LLMs, using either (1) appropriate prompting techniques or (2) fine-tuning methods with data labeled by mental health experts, achieved an accuracy of over 0.8 for the symptom delineation task when measured across all segments in the transcript. Additionally, they attained a G-Eval score of over 4.6 for coherence in the summarization task. This research contributes to the emerging field of applying LLMs in psychiatric interviews and demonstrates their potential effectiveness in assisting mental health practitioners.
大型语言模型(LLMs)的最新进展加速了它们在各个领域的应用。精神病访谈是有明确目标和结构的,这是一个尚未得到充分探索的领域,LLMs 在其中具有很大的价值。本研究旨在探讨使用 LLM 增强精神病访谈,方法是分析经历过创伤和心理健康问题的朝鲜脱北者的咨询数据。
本研究旨在探讨 LLM 是否能够:(1) 勾勒出暗示精神症状的对话部分并识别这些症状,以及 (2) 根据访谈对话记录总结压力源和症状。
给定访谈记录,我们对齐 LLM 以执行 3 项任务:(1) 从记录中提取压力源,(2) 描绘症状及其指示部分,以及 (3) 根据提取的压力源和症状总结患者。这 3 项任务旨在实现上述 2 个目标,其中症状的描绘是基于第 2 项任务的输出,而访谈记录的总结则结合了所有 3 项任务的输出。在这种情况下,心理健康专家对转录数据进行了标记,用于训练和评估 LLM。

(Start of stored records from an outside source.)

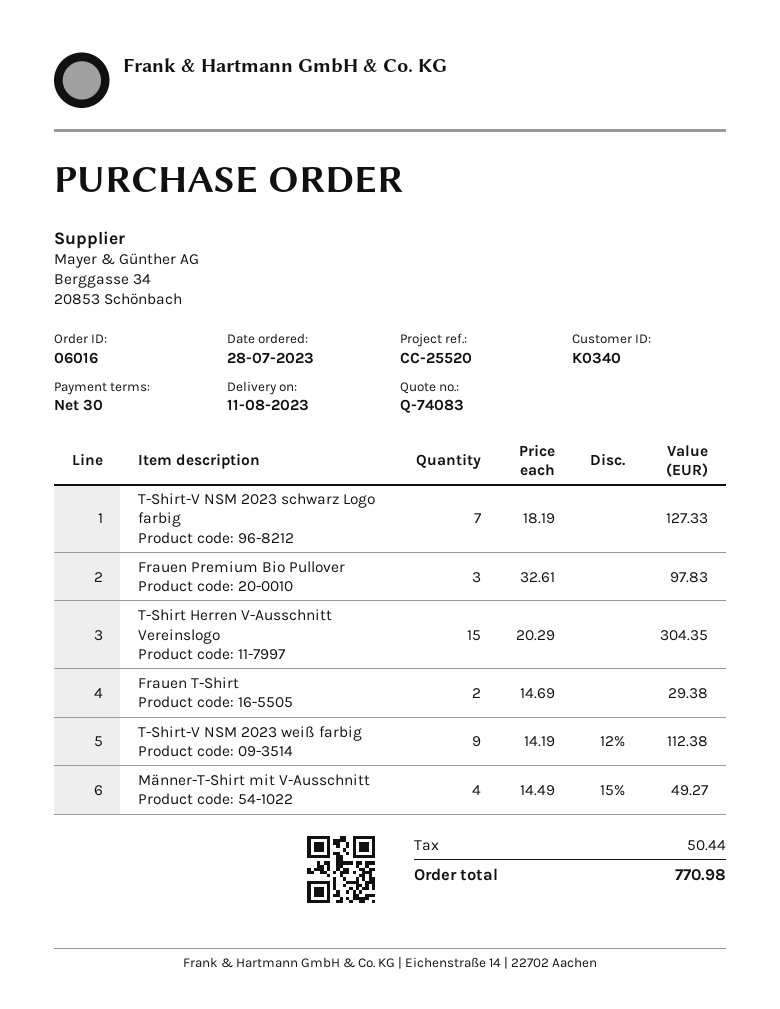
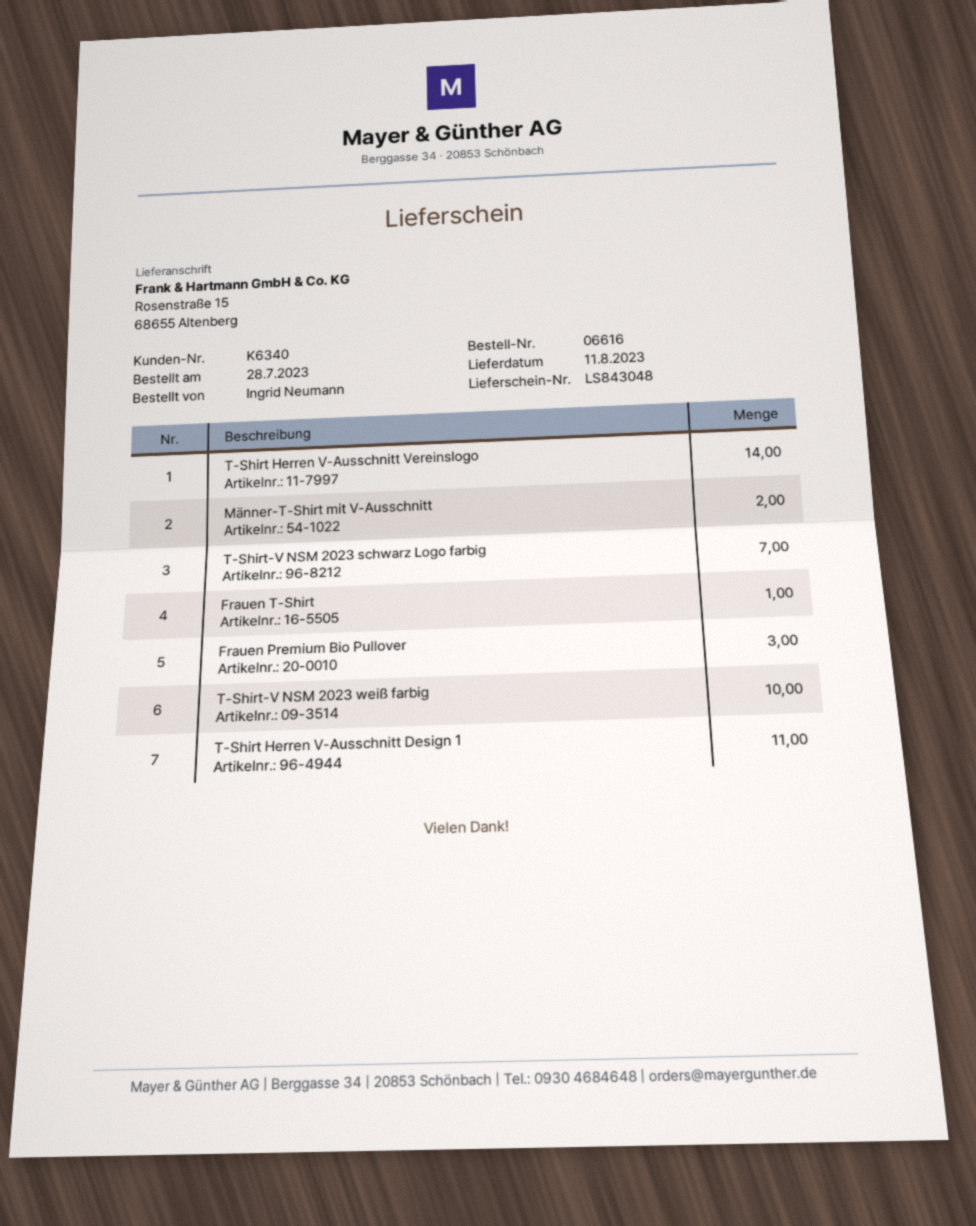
order number: 06016 -> 06616
customer number: K0340 -> K6340
T-Shirt Herren V-Ausschnitt Vereinslogo: 15 -> 14
Frauen T-Shirt: 2 -> 1
T-Shirt-V NSM 2023 weiß farbig: 9 -> 10
Männer-T-Shirt mit V-Ausschnitt: 4 -> 2
T-Shirt Herren V-Ausschnitt Design 1: none -> 11

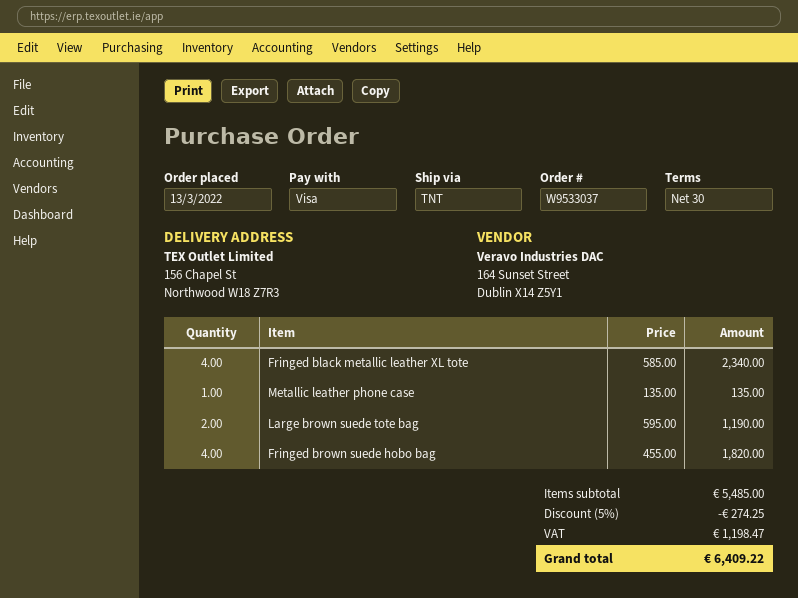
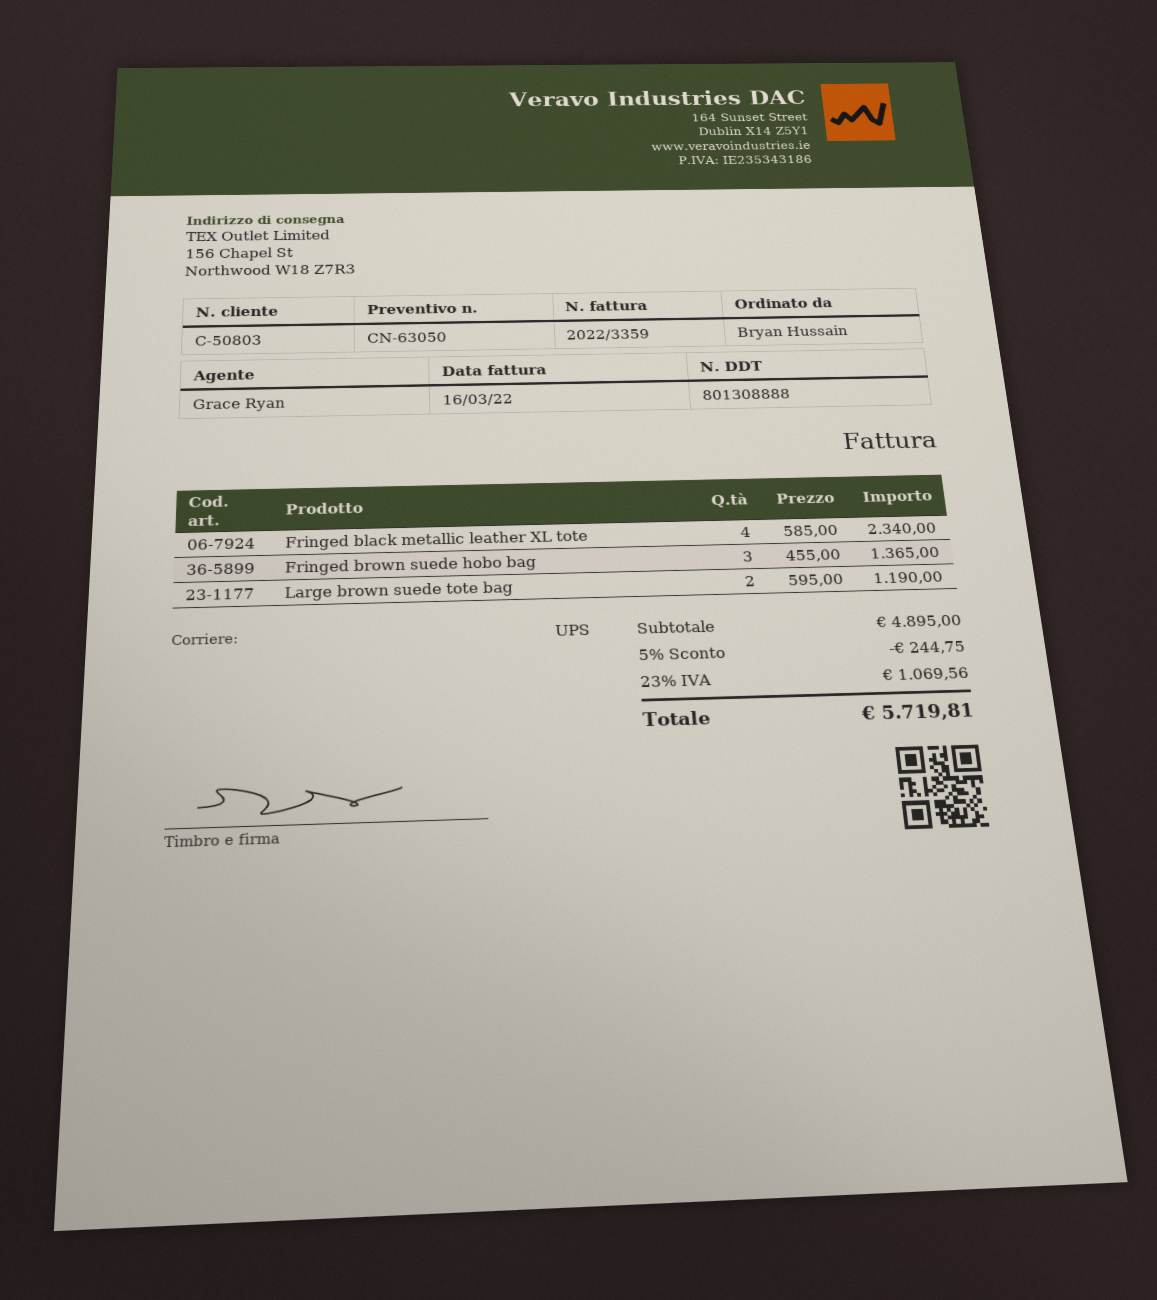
shipping method: TNT -> UPS
Metallic leather phone case: 1 x 135.00 = 135.00 -> none
Fringed brown suede hobo bag: 4 x 455.00 = 1820.00 -> 3 x 455.00 = 1365.00
subtotal: 5485.00 -> 4895.00
discount: 5% = 274.25 -> 5% = 244.75
tax: 1198.47 -> 1069.56
total: 6409.22 -> 5719.81

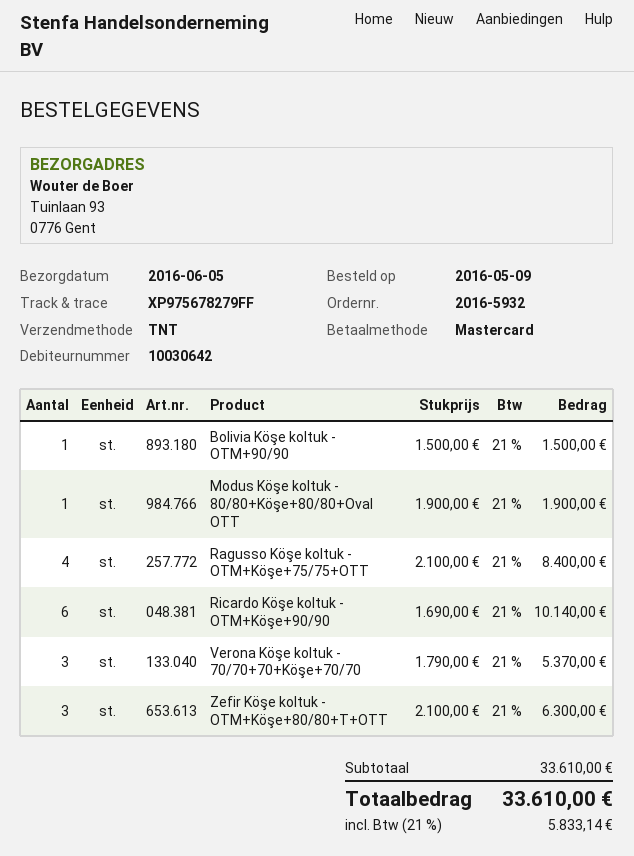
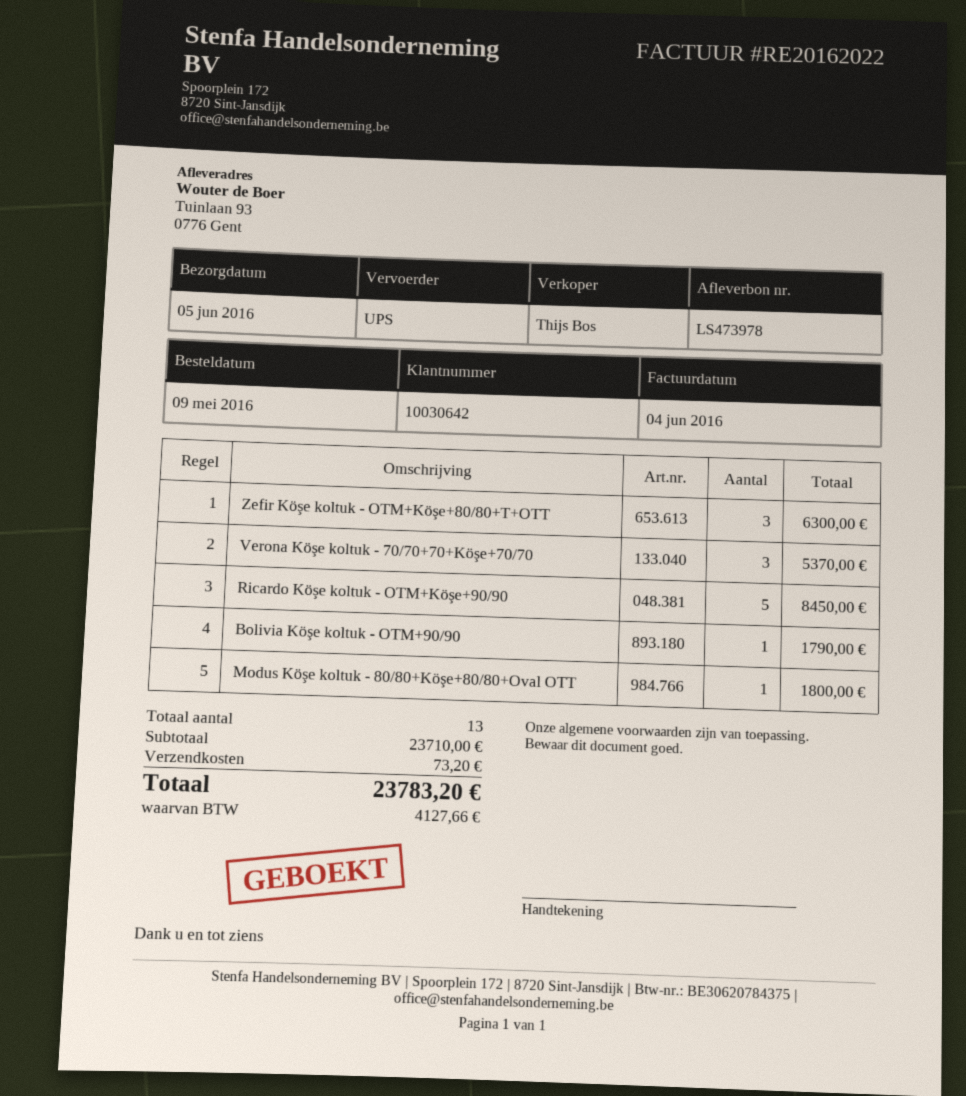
shipping method: TNT -> UPS
Bolivia Köşe koltuk - OTM+90/90: 1 for 1500.00 -> 1 for 1790.00
Modus Köşe koltuk - 80/80+Köşe+80/80+Oval OTT: 1 for 1900.00 -> 1 for 1800.00
Ragusso Köşe koltuk - OTM+Köşe+75/75+OTT: 4 for 8400.00 -> none
Ricardo Köşe koltuk - OTM+Köşe+90/90: 6 for 10140.00 -> 5 for 8450.00
subtotal: 33610.00 -> 23710.00
shipping: none -> 73.20
tax: 5833.14 -> 4127.66
total: 33610.00 -> 23783.20

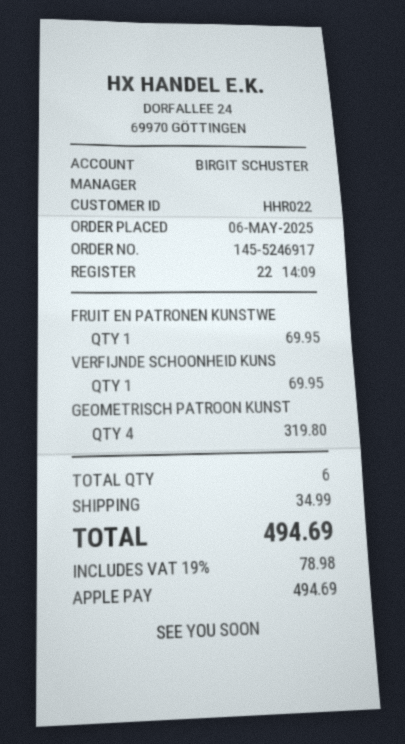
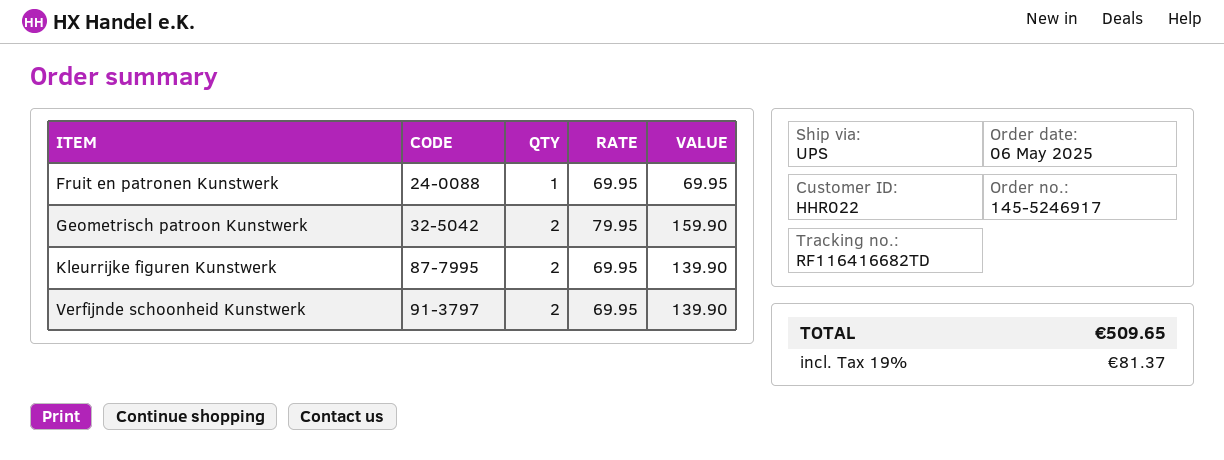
VERFIJNDE SCHOONHEID KUNS: 1 for 69.95 -> 2 for 139.90
GEOMETRISCH PATROON KUNST: 4 for 319.80 -> 2 for 159.90
Kleurrijke figuren Kunstwerk: none -> 2 for 139.90
shipping: 34.99 -> none
tax: 19% = 78.98 -> 19% = 81.37
total: 494.69 -> 509.65

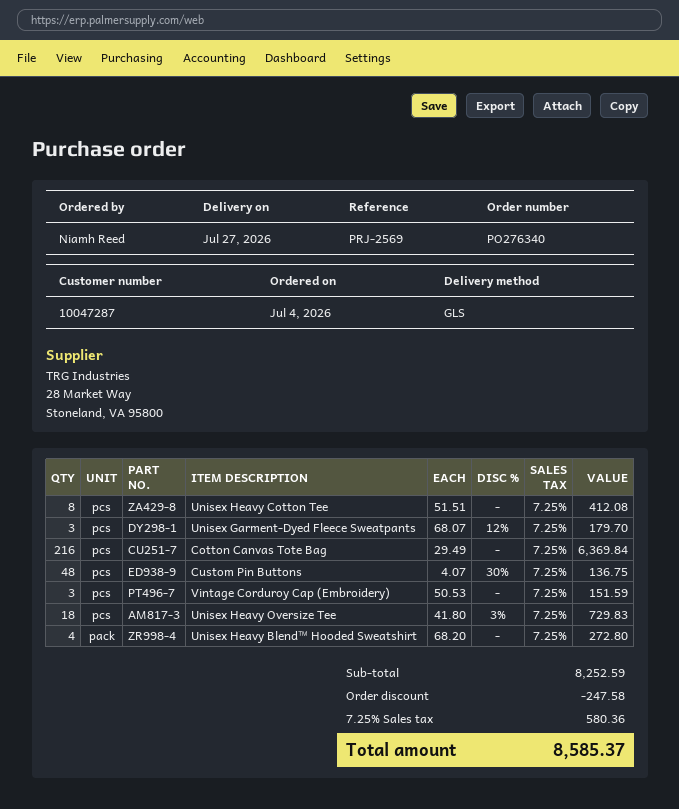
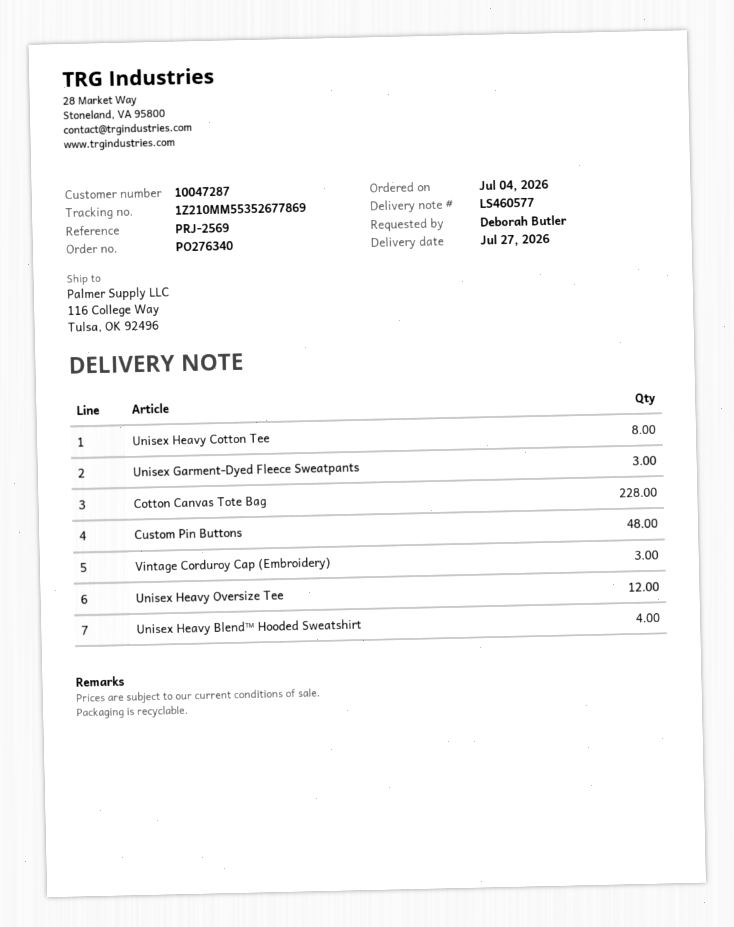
ordered by: Niamh Reed -> Deborah Butler
Cotton Canvas Tote Bag: 216 -> 228
Unisex Heavy Oversize Tee: 18 -> 12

首先,我们展示了 LLM 在估计 (1) 与精神症状相关的转录部分,以及 (2) 相应症状的名称方面的性能。在使用 GPT-4 Turbo 模型进行零样本推断设置中,102 个转录段中有 73 个段的中令牌距离 d<20 可用于估计与症状相关的部分。对于评估相应症状的名称,微调方法比 GPT-4 Turbo 模型的零样本推断设置具有优势。平均而言,微调方法的准确性为 0.82,精确性为 0.83,召回率为 0.82,F1 得分为 0.82。其次,使用 LLM 根据访谈记录为每位受访者生成总结。使用生成评估 (G-Eval) 和变压器得分 (BERTScore) 等指标评估了这个生成任务。利用症状和压力源信息生成的 GPT-4 Turbo 模型总结,平均生成评估分数较高:连贯性为 4.66,一致性为 4.73,流畅性为 2.16,相关性为 4.67。此外,值得注意的是,使用检索增强生成并没有显著提高性能。
当在转录记录中的所有片段上进行测量时,使用 (1) 适当的提示技术或 (2) 由心理健康专家标记数据的微调方法的 LLM,在症状描绘任务中实现了超过 0.8 的准确性。此外,它们在总结任务中的 G-Eval 得分为 4.6 以上。本研究为在精神病访谈中应用 LLM 这一新兴领域做出了贡献,并展示了它们在协助心理健康从业者方面的潜在有效性。